• Assignment: Show every line of the data below that includes the word "LogGDP".

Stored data
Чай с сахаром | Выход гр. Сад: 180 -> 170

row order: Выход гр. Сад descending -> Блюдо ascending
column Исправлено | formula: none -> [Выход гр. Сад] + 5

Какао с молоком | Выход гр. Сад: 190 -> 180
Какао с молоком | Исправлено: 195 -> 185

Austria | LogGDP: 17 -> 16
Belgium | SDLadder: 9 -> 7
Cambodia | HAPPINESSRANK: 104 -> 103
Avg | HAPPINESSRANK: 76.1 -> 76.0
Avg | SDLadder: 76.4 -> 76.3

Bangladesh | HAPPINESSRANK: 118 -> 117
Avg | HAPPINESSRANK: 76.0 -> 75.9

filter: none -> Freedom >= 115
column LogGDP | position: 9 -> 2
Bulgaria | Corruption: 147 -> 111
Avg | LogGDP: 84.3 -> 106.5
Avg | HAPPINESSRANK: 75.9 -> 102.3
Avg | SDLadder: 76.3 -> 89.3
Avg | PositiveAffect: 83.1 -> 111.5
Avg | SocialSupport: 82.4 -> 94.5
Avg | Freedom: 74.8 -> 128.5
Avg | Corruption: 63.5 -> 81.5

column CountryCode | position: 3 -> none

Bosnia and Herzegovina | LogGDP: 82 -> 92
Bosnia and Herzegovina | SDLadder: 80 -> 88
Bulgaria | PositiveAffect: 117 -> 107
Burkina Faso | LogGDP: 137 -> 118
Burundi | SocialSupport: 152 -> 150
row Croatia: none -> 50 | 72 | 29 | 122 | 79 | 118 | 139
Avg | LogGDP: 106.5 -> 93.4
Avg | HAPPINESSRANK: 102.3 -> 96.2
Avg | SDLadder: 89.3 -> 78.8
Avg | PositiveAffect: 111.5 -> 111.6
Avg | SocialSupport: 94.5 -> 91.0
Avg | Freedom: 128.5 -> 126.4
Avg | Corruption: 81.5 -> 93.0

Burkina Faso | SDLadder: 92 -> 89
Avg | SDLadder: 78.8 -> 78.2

• Your response:
Austria | LogGDP: 17 -> 16
column LogGDP | position: 9 -> 2
Avg | LogGDP: 84.3 -> 106.5
Bosnia and Herzegovina | LogGDP: 82 -> 92
Burkina Faso | LogGDP: 137 -> 118
Avg | LogGDP: 106.5 -> 93.4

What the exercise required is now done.